HARTFORD — We were eating lunch downtown and pondering the fact that the city was recently named No. 2 nationwide in the Parade Magazine/Total cereal ranking of America’s “top 25 hardest-working towns.” Actually, we were pondering the fact that Boston didn’t even make the cut.
“You could say that Boston works smarter,” said Brian Cournoyer, who relocated from the Hub about five years ago. He was sitting at the table next to us at farm-to-table bistro Firebox, a short walk from the State House, and had joined two colleagues for a break from government business. “I worked until midnight last night,” he lamented, giving proof to the Parade/Total conclusion that people in Hartford are unduly willing to give up their personal time.
So, we asked, what do the hard-working people of Hartford do for fun? Cournoyer and his companions all cited Hartford’s strong restaurant scene, complete with happy hour specials, fine dining, and live entertainment.
On the weekends, Cournoyer might head to the Connecticut shore. But a series of parks along the riverbank provides plenty of ways to work off excess energy — and enjoy the outdoors — without leaving the city. Thanks to three decades of hard work by the nonprofit organization Riverfront Recapture, Hartford has reclaimed the banks of the broad Connecticut River.
Aptly named Riverside Park actually predates the highways that otherwise cut Hartford off from the river. Constructed in the early 20th century north of the city center, the revitalized park is anchored by a Victorian-style boathouse with ambitious adult and high school rowing programs. (One of the high-school-age crews recently represented New England at the junior national championships.) It’s also filled with playing fields and boasts a boat launch and woodsy hiking trails. There’s even a supervised “Adventure Course” for groups that sounds suspiciously like corporate team-building. (These hard-working folks need to learn to relax.)
Visitors and non-rowing locals can get out on the water aboard either of two cruise vessels.

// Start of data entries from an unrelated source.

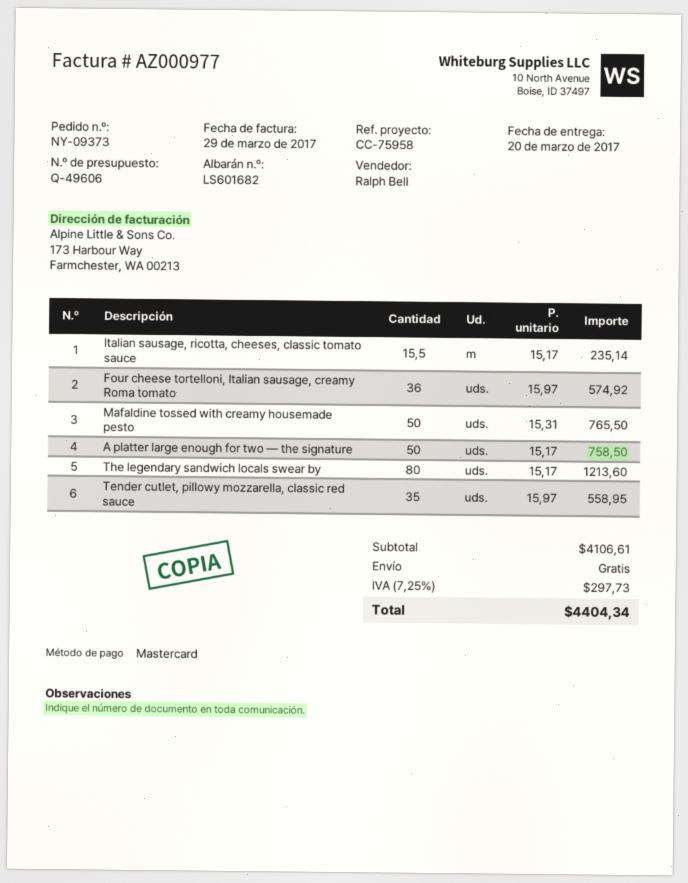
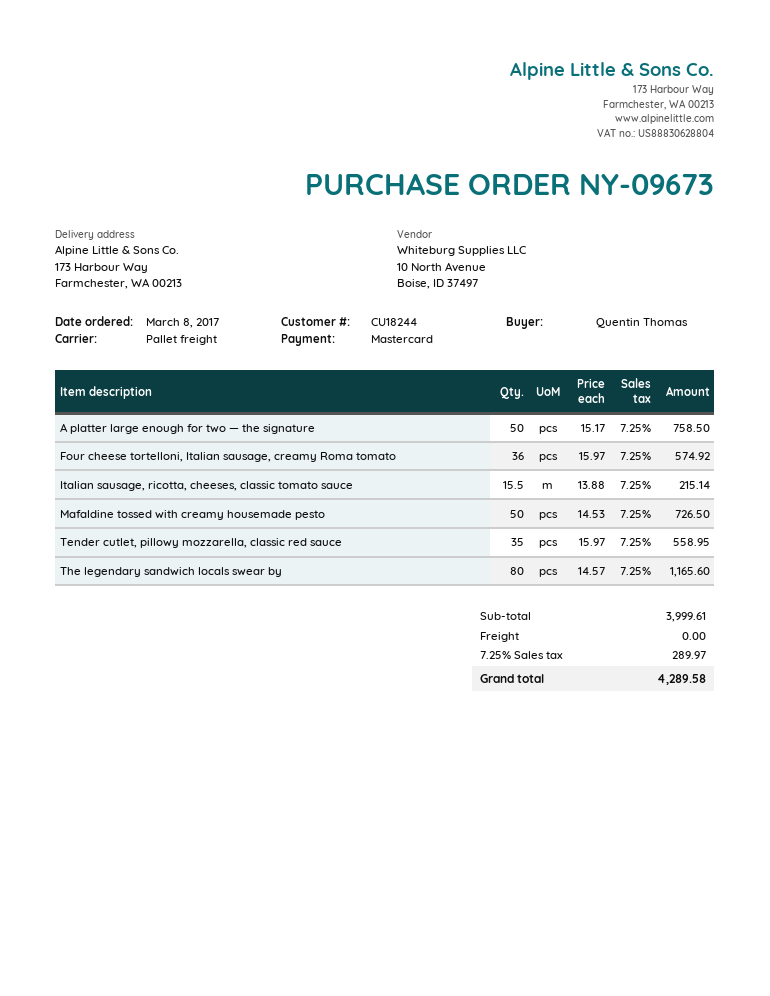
order number: NY-09373 -> NY-09673
Italian sausage, ricotta, cheeses, classic tomato sauce: 15.5 x 15.17 = 235.14 -> 15.5 x 13.88 = 215.14
Mafaldine tossed with creamy housemade pesto: 50 x 15.31 = 765.50 -> 50 x 14.53 = 726.50
The legendary sandwich locals swear by: 80 x 15.17 = 1213.60 -> 80 x 14.57 = 1165.60
subtotal: 4106.61 -> 3999.61
tax: 7.25% = 297.73 -> 7.25% = 289.97
total: 4404.34 -> 4289.58

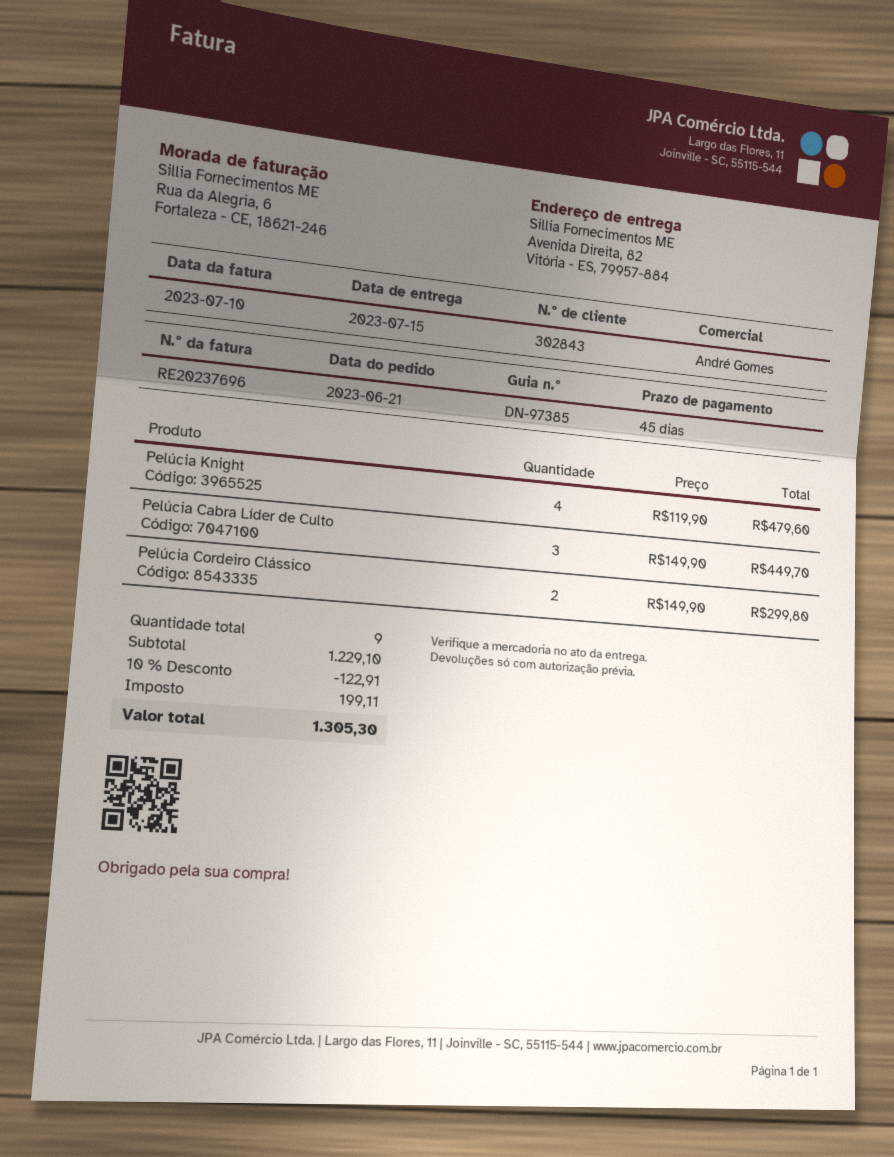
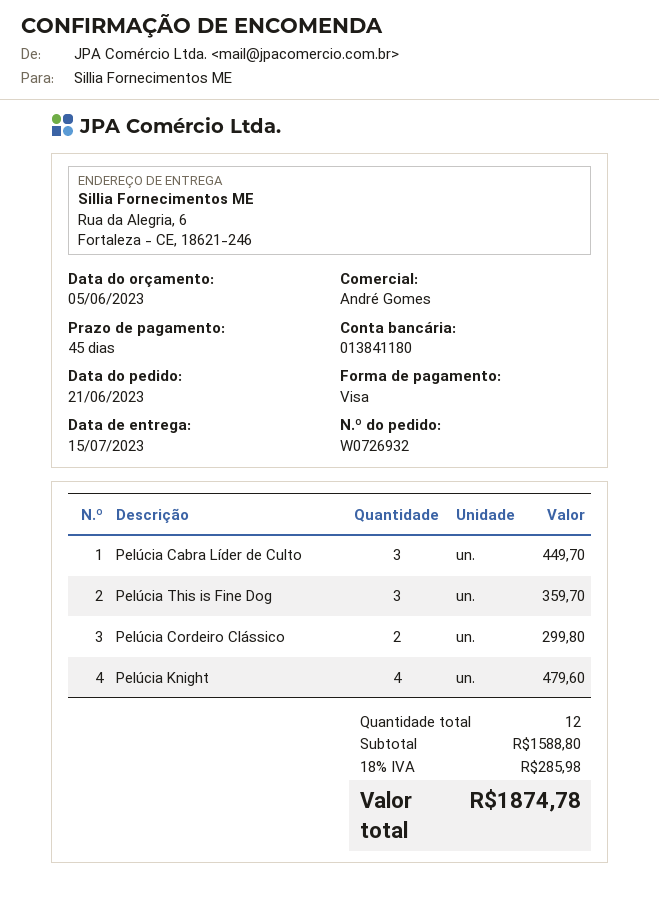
ship to: Avenida Direita, 82, Vitória - ES, 79957-884 -> Rua da Alegria, 6, Fortaleza - CE, 18621-246
Pelúcia This is Fine Dog: none -> 3 for 359.70
total quantity: 9 -> 12
subtotal: 1229.10 -> 1588.80
discount: 10% = 122.91 -> none
tax: 199.11 -> 285.98
total: 1305.30 -> 1874.78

The 200-passenger yachts of Lady Katharine Cruises mainly operate lunch and dinner cruises from the deep-water docks at Charter Oak Landing, just beneath the Charter Oak Bridge. Cruisers might see blue herons skimming over the river or eagles fishing from overhanging trees. Human fishermen frequent the shores as well. The Hartford Belle, a 49-passenger riverboat with a cabin that accommodates 35, offers scenic cruises along the river from both Charter Oak Landing and the convenient downtown Mortensen Riverfront Plaza, which is the centerpiece of the riverfront parks. During July and August, Hartford’s hard workers can get a jump on the weekend with happy hour cruises on Thursdays.
Located in the heart of the city, Riverfront Plaza cleverly joins downtown to the river by spanning Interstate 91 with a pedestrian walkway across the Founders Bridge and a plaza that opens onto office towers and the new Connecticut Science Center. Downtown workers can take a restorative stroll along the Lincoln Financial Sculpture Walk at the riverfront. The series of pathways that links the parks is great for joggers, cyclists, and dog-walkers.

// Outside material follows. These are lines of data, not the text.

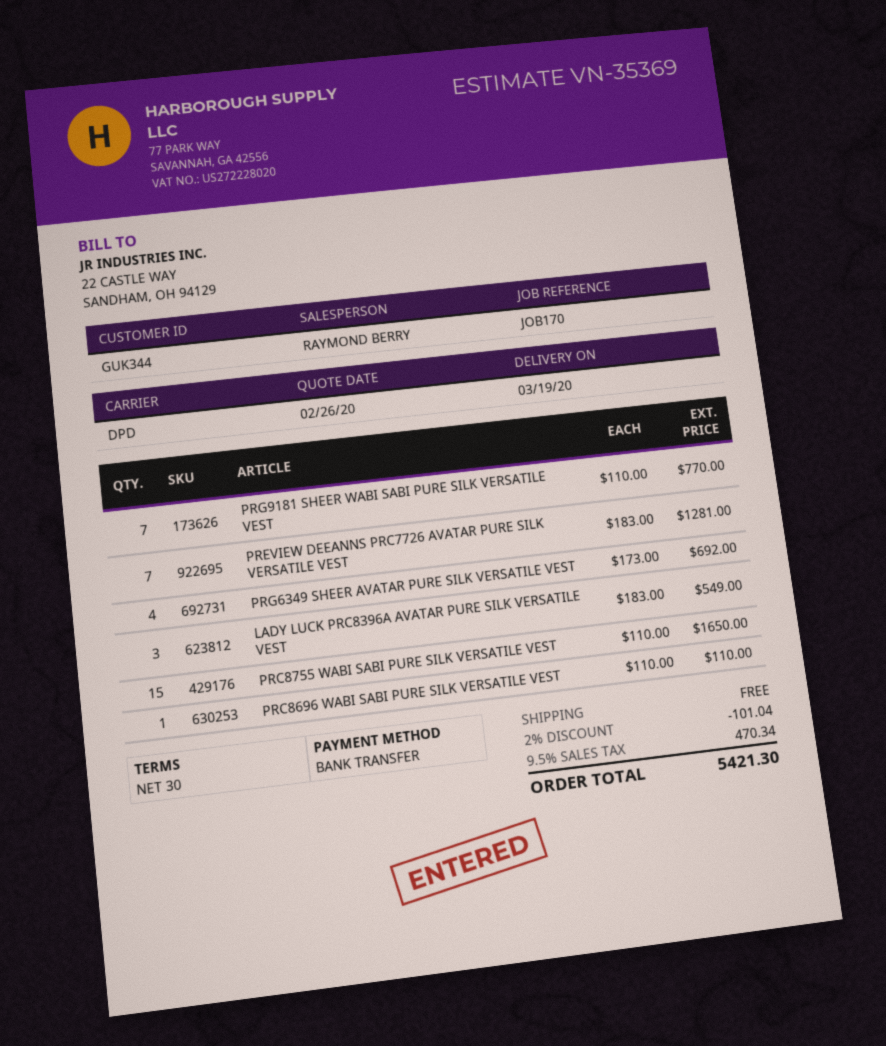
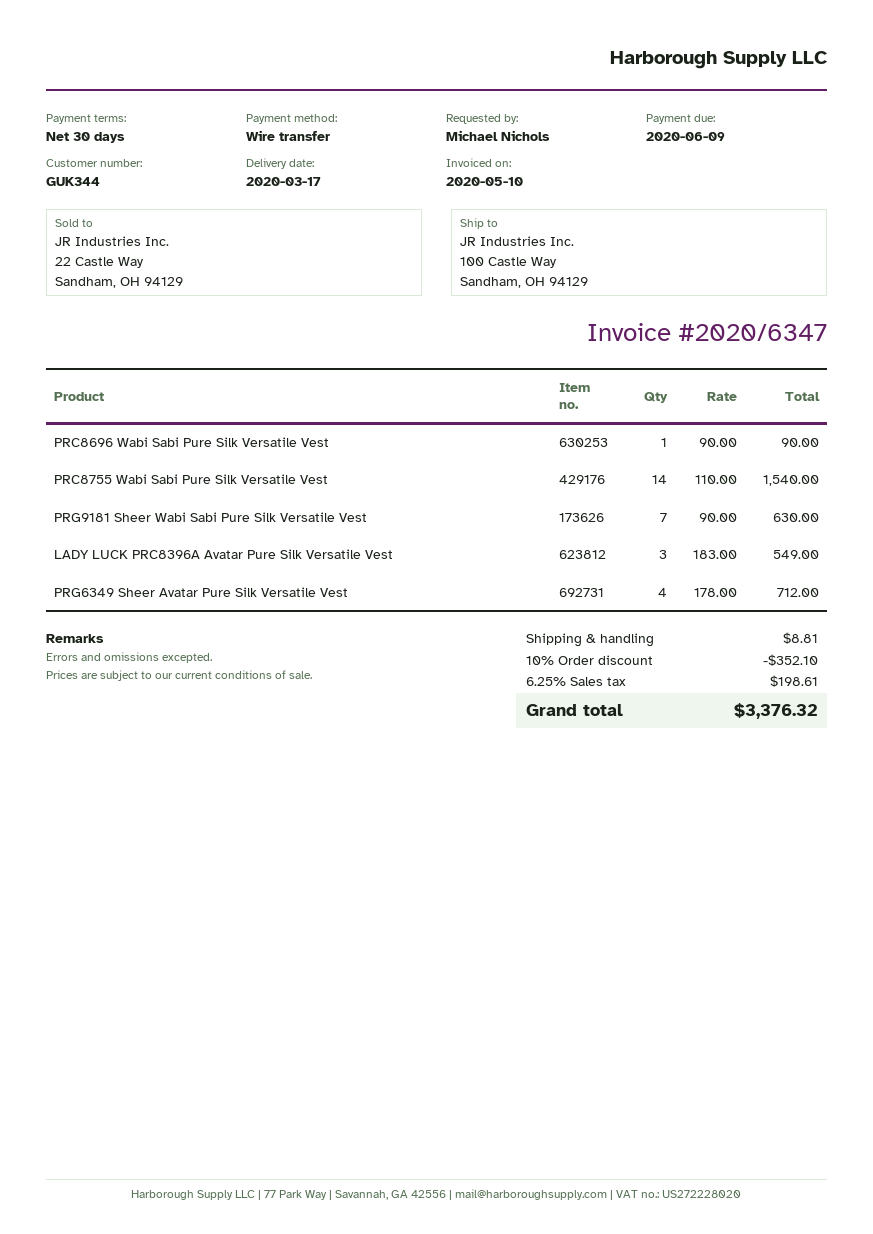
delivery date: 2020-03-19 -> 2020-03-17
PRG9181 SHEER WABI SABI PURE SILK VERSATILE VEST: 7 x 110.00 = 770.00 -> 7 x 90.00 = 630.00
PREVIEW DEEANNS PRC7726 AVATAR PURE SILK VERSATILE VEST: 7 x 183.00 = 1281.00 -> none
PRG6349 SHEER AVATAR PURE SILK VERSATILE VEST: 4 x 173.00 = 692.00 -> 4 x 178.00 = 712.00
PRC8755 WABI SABI PURE SILK VERSATILE VEST: 15 x 110.00 = 1650.00 -> 14 x 110.00 = 1540.00
PRC8696 WABI SABI PURE SILK VERSATILE VEST: 1 x 110.00 = 110.00 -> 1 x 90.00 = 90.00
discount: 2% = 101.04 -> 10% = 352.10
shipping: 0.00 -> 8.81
tax: 9.5% = 470.34 -> 6.25% = 198.61
total: 5421.30 -> 3376.32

While the plaza gets a workout during the workweek, it’s also a big downtown draw on weekends. The plaza descends to the river in a cascade of grassy terraces, where folks can spread a blanket and a picnic to take in concerts and other live performances on the stage practically on the river’s edge.
This summer the Wadsworth Atheneum, Hartford’s venerable public art museum (and the country’s oldest), is celebrating the end of the workweek by screening classic film comedies in the courtyard. Audience members can enjoy live jazz and a la carte food from the museum’s cafe until it’s dark enough for the films to begin. The museum’s regular film series — mostly contemporary international cinema — is screened in its Aetna Theater, a restored Art Deco masterpiece decorated with flamboyant murals. Hartford’s film buffs are also looking forward to the late summer opening of a new luxury movie venue on Front Street.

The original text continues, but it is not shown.